BEGIN
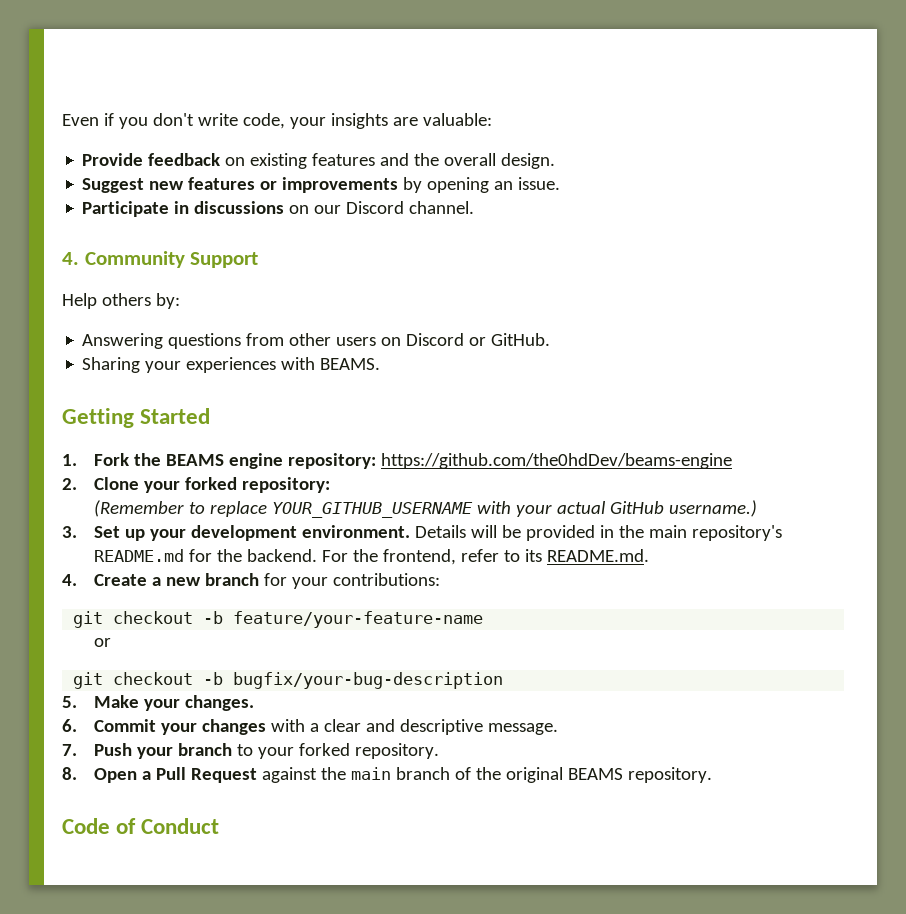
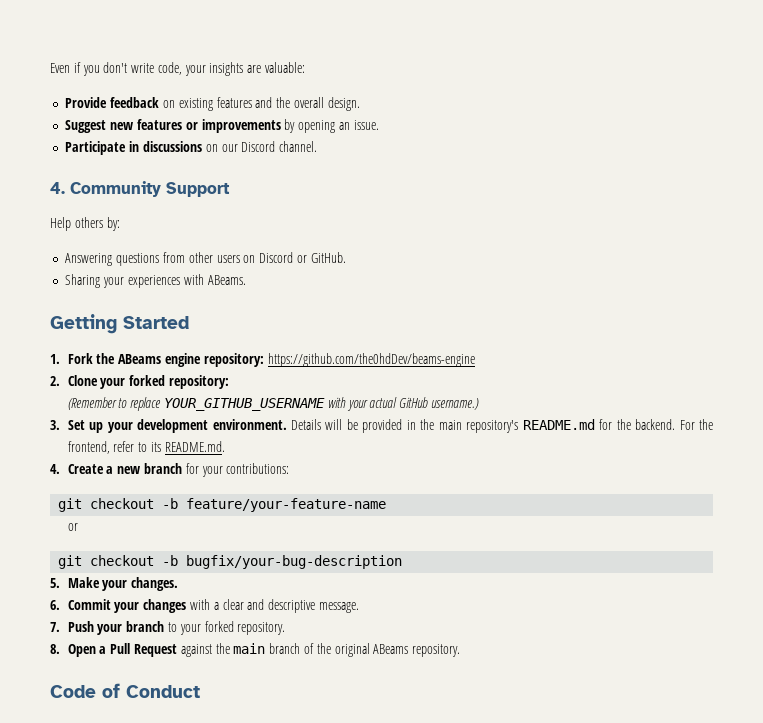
- Sharing your experiences with BEAMS.
+ Sharing your experiences with ABeams.
- 1. Fork the BEAMS engine repository: https://github.com/the0hdDev/beams-engine
+ 1. Fork the ABeams engine repository: https://github.com/the0hdDev/beams-engine
- 8. Open a Pull Request against the main branch of the original BEAMS repository.
+ 8. Open a Pull Request against the main branch of the original ABeams repository.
END
Work instructions: Keep only the lines of the listing that contain the word "Fork", and copy them.

Response box:
- 1. Fork the BEAMS engine repository: https://github.com/the0hdDev/beams-engine
+ 1. Fork the ABeams engine repository: https://github.com/the0hdDev/beams-engine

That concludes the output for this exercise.